INSTRUCTIONS FOR THE TASK >> Everything in the data except the pictures belongs in your answer, copied exactly.
SOURCE RECORDS Block Start
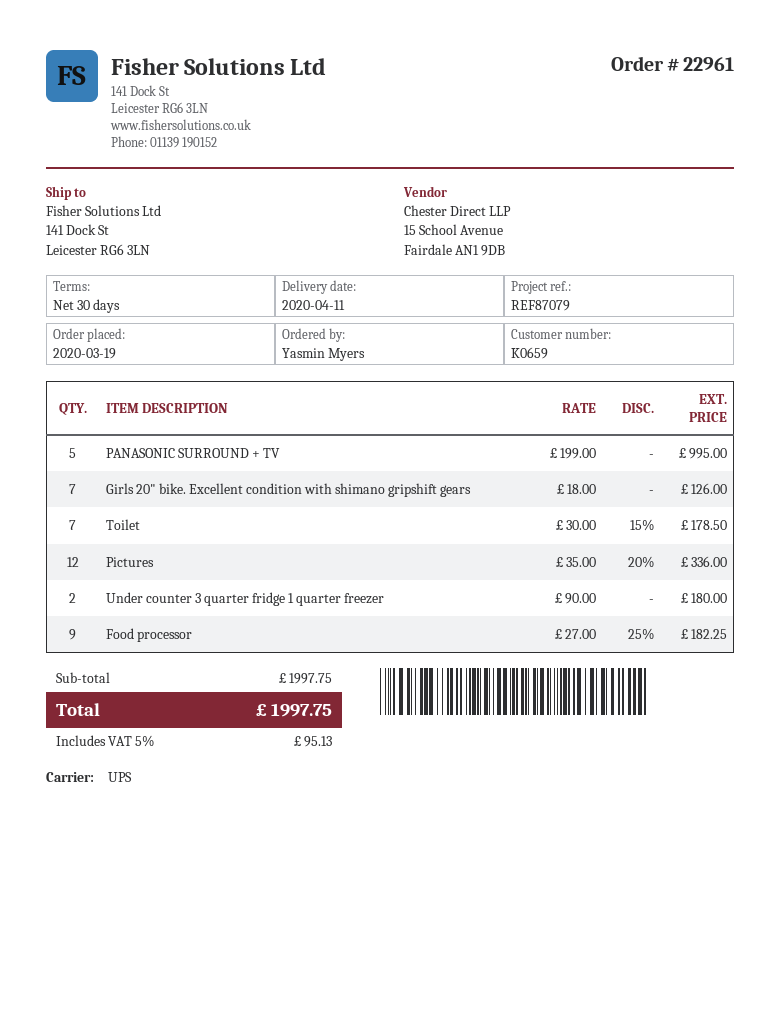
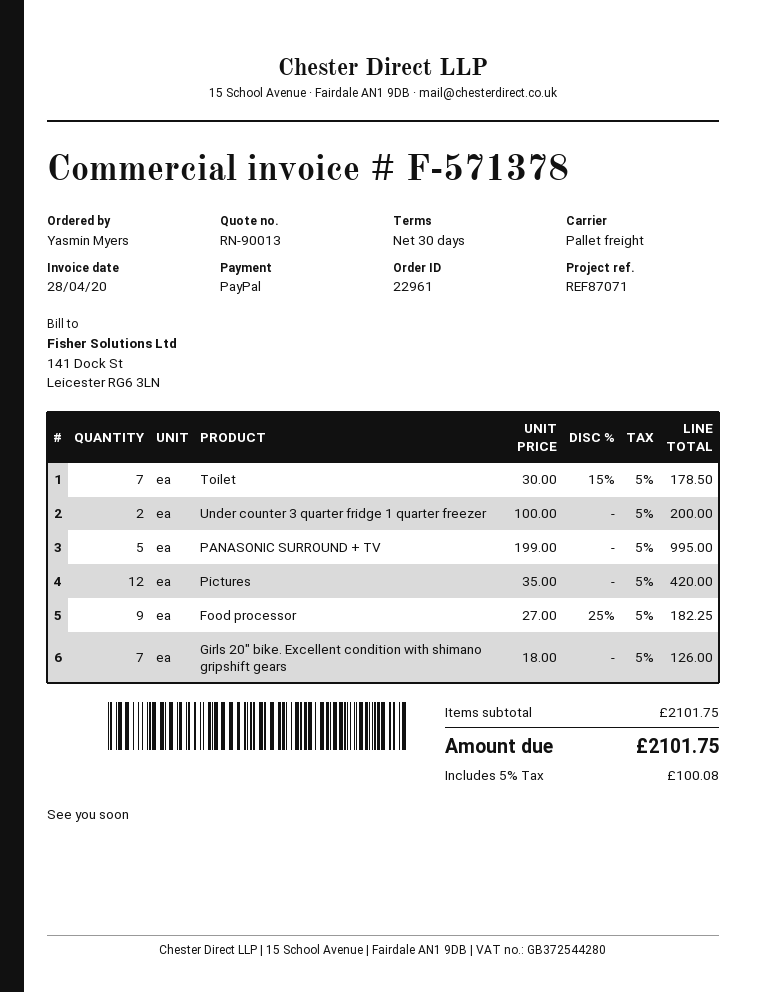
reference: REF87079 -> REF87071
shipping method: UPS -> pallet freight
Pictures: 12 x 35.00 - 20% = 336.00 -> 12 x 35.00 = 420.00
Under counter 3 quarter fridge 1 quarter freezer: 2 x 90.00 = 180.00 -> 2 x 100.00 = 200.00
subtotal: 1997.75 -> 2101.75
tax: 5% = 95.13 -> 5% = 100.08
total: 1997.75 -> 2101.75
SOURCE RECORDS Block End
SOLUTION TO THIS TASK >>
reference: REF87079 -> REF87071
shipping method: UPS -> pallet freight
Pictures: 12 x 35.00 - 20% = 336.00 -> 12 x 35.00 = 420.00
Under counter 3 quarter fridge 1 quarter freezer: 2 x 90.00 = 180.00 -> 2 x 100.00 = 200.00
subtotal: 1997.75 -> 2101.75
tax: 5% = 95.13 -> 5% = 100.08
total: 1997.75 -> 2101.75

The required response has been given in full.